Então, eu estou esperando que, quando visito um prédio público, eu vou ficar nas melhores condições em termos de conforto, de qualidade de ar, enfim, todos os elementos. As autoridades públicas precisam ser exemplares também para mostrar o caminho para o resto da sociedade brasileira.
Você não tem autoridade moral de pedir às empresas, de pedir para os particulares, para os consumidores, investir em novas soluções que são boas para o planeta, que são boas para a saúde das pessoas, que são boas para, enfim, todos os benefícios que já comentei, se você mesmo não pratica com o exemplo.
O senhor é favorável a políticas públicas que incentivem essa mudança?
As ferramentas já existem e são bem conhecidas. Se você visitar a Europa, por exemplo, verá na França, na Alemanha, na Inglaterra, políticas de apoio público aos investimentos privados e aos investimentos dos consumidores individuais para renovar suas casas com novas tecnologias.
Essa é uma política comum que teve um impacto muito significativo nos últimos anos e acelerou notavelmente o ritmo de renovação do parque imobiliário europeu, que também não estava em ótimas condições. No entanto, é necessário incentivar isso por meio da educação, conscientização e também de incentivos econômicos, como redução de impostos para aqueles que decidem investir em tais soluções em suas casas.
Isso é benéfico também para o Estado, pois embora ele esteja gastando dinheiro incentivando essas soluções, ele receberá um retorno, um “payback”, por meio da redução do consumo de energia e da melhoria da saúde das pessoas. Além disso, é positivo para estimular a demanda entre a população. Quando as pessoas estão bem informadas sobre essas questões, haverá uma maior demanda por parte das construtoras. É um ciclo virtuoso que pode ser criado de forma relativamente fácil e rápida.
Temos visto o governo apostar em sustentabilidade como uma de suas principais pautas econômicas. Muitos especialistas citam a dificuldade do governo em equilibrar a velha economia e a nova economia. Como o senhor viu esse primeiro ano de governo?

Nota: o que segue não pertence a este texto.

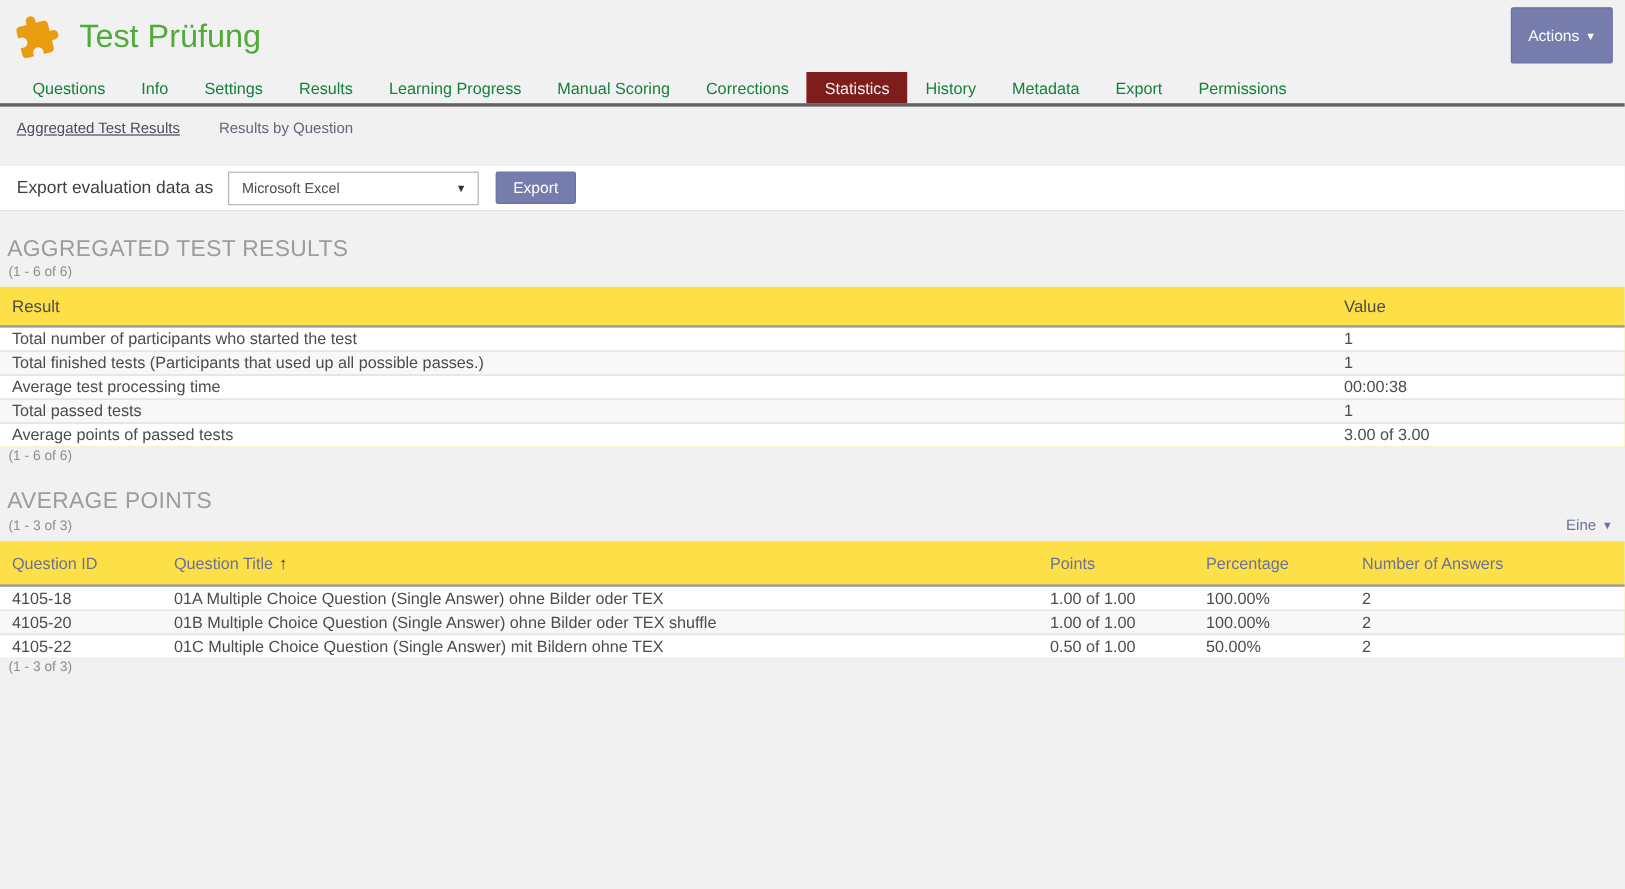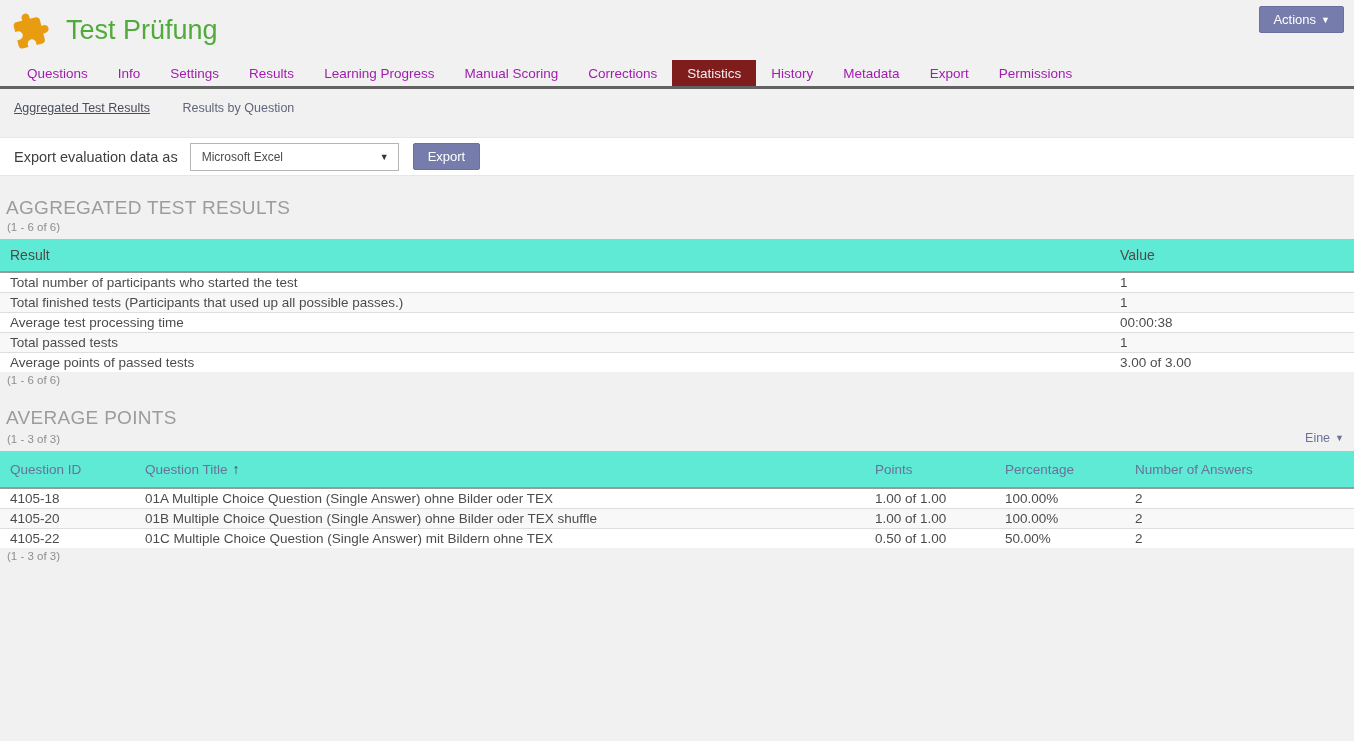--- a/index.html
+++ b/index.html
@@ -26,38 +26,38 @@
     color: #51ab3b;
     margin-left: 16px;
   }
   .btn {
     background: #767cab;
     color: #ffffff;
     border: 1px solid #6a70a0;
     border-radius: 2px;
     font-family: "Liberation Sans", sans-serif;
     font-size: 13px;
-    padding: 5px 13px;
+    padding: 15px 13px;
     cursor: pointer;
   }
   .actions-btn { position: absolute; right: 10px; top: 6px; }
   .caret { font-size: 9px; margin-left: 5px; vertical-align: 1px; }
 
   
   .tabs {
     display: flex;
     padding-left: 12px;
     border-bottom: 3px solid #626262;
     background: #f1f1f1;
   }
   .tab {
     display: inline-block;
     padding: 6px 15px 5px 15px;
     font-size: 13.5px;
-    color: #a21caf;
+    color: #15803d;
     text-decoration: none;
     cursor: pointer;
     white-space: nowrap;
   }
   .tab.active { background: #7f1d1d; color: #efefef; }
 
   
   .subtabs { padding: 9px 0 10px 14px; background: #f1f1f1; }
   .subtab {
     font-size: 12.5px;
@@ -132,21 +132,21 @@
     color: #6b7199;
     text-decoration: none;
     cursor: pointer;
     margin-bottom: 6px;
   }
 
   
   table {
     width: 100%;
     border-collapse: collapse;
-    background: #5eead4;
+    background: #fde047;
     table-layout: fixed;
   }
   th {
     text-align: left;
     font-weight: 400;
     font-size: 14px;
     color: #4c4c4c;
     padding: 8px 10px;
     border-bottom: 2px solid #9a9a9a;
   }

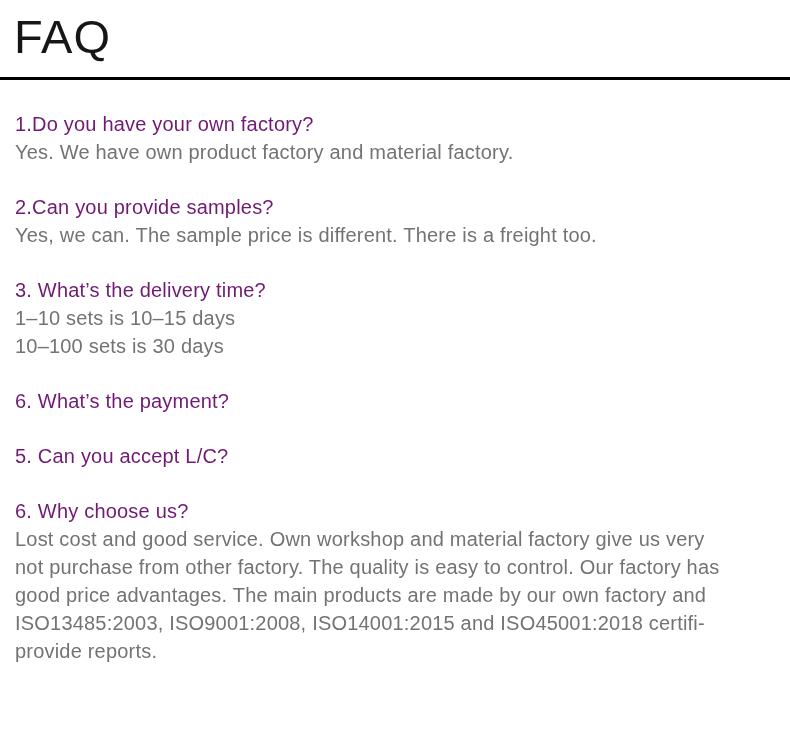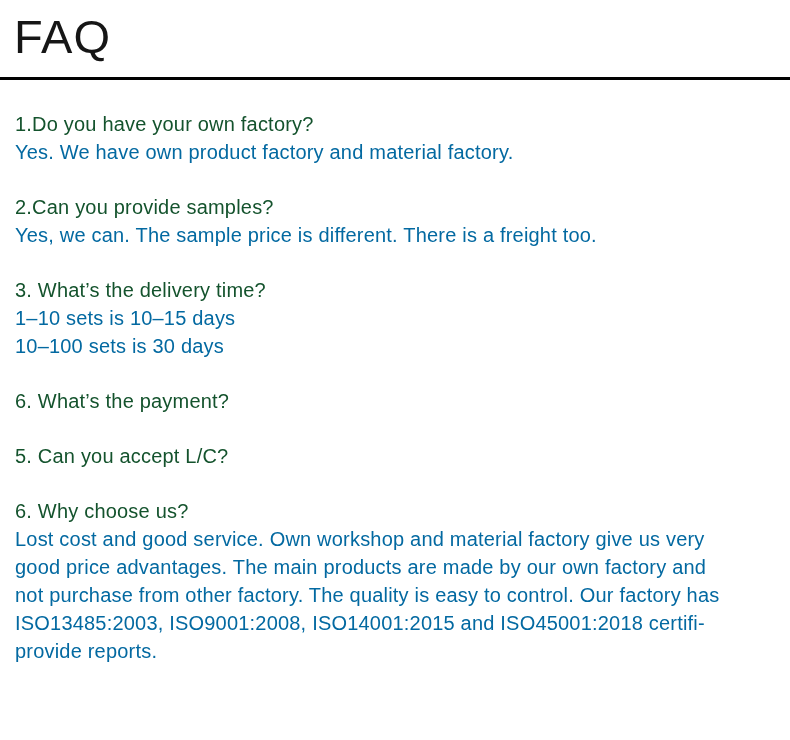--- a/index.html
+++ b/index.html
@@ -39,27 +39,27 @@
   .faq-list {
     padding: 30px 15px 0 15px;
     box-sizing: border-box;
   }
   .faq-item {
     margin: 0 0 27px 0;
   }
   .faq-question {
     font-size: 20px;
     line-height: 28px;
-    color: #14532d;
+    color: #701a75;
     letter-spacing: 0.2px;
   }
   .faq-answer-line {
     font-size: 20px;
     line-height: 28px;
-    color: #0369a1;
+    color: #737373;
     letter-spacing: 0.2px;
   }
 </style>
 </head>
 <body>
 
 <div class="page">
 
   <h1 class="faq-heading">FAQ</h1>
 
@@ -87,20 +87,20 @@
       <div class="faq-question">6. What’s the payment?</div>
     </section>
 
     <section class="faq-item">
       <div class="faq-question">5. Can you accept L/C?</div>
     </section>
 
     <section class="faq-item">
       <div class="faq-question">6. Why choose us?</div>
       <div class="faq-answer-line">Lost cost and good service. Own workshop and material factory give us very</div>
+      <div class="faq-answer-line">not purchase from other factory. The quality is easy to control. Our factory has</div>
       <div class="faq-answer-line">good price advantages. The main products are made by our own factory and</div>
-      <div class="faq-answer-line">not purchase from other factory. The quality is easy to control. Our factory has</div>
       <div class="faq-answer-line">ISO13485:2003, ISO9001:2008, ISO14001:2015 and ISO45001:2018 certifi-</div>
       <div class="faq-answer-line">provide reports.</div>
     </section>
 
   </main>
 </div>
 
 </body></html>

Entendo sua percepção. Com a chegada do novo governo, houve uma mudança significativa no discurso. O discurso do presidente anterior era por vezes confuso e poderia ser interpretado erroneamente, sugerindo que o governo não agia em prol de um país mais verde, sustentável e respeitoso com o meio ambiente.
Essa falta de clareza no discurso mudou com a chegada do presidente Lula. A comunicação tornou-se mais clara e a política do governo passou a ser evidente em termos de estratégia no médio e longo prazo.
No entanto, falta detalhar como essa estratégia, essa vontade de avançar rapidamente em direção a uma sociedade mais verde, será articulada em programas, planos e ações concretas. Entendo que as prioridades do governo atualmente estão em outras áreas e que é necessário tempo para fazer essa articulação.
Fico esperançoso, mas também aguardando. Assim como eu, muitas outras empresas e grande parte da sociedade brasileira estão na mesma expectativa.
O governo, principalmente de Belém, tem falado um pouquinho das movimentações que têm sido feitas para a COP30. O senhor vê uma movimentação grande da indústria para receber o evento?
Com certeza. O fato que a conferência da COP vai ser organizada pelo Brasil no ano 2025 é uma excelente notícia para todos. Para a indústria, para a construção civil e para o conjunto da sociedade brasileira.
Esse evento vai funcionar como um catalisador dessa movimentação de tudo o que falamos de bioeconomia. A COP vai ser um catalisador, um acelerador de uma tendência que, por enquanto, fica bastante leve, mas temos agora a oportunidade histórica de acelerar de forma muito, muito relevante.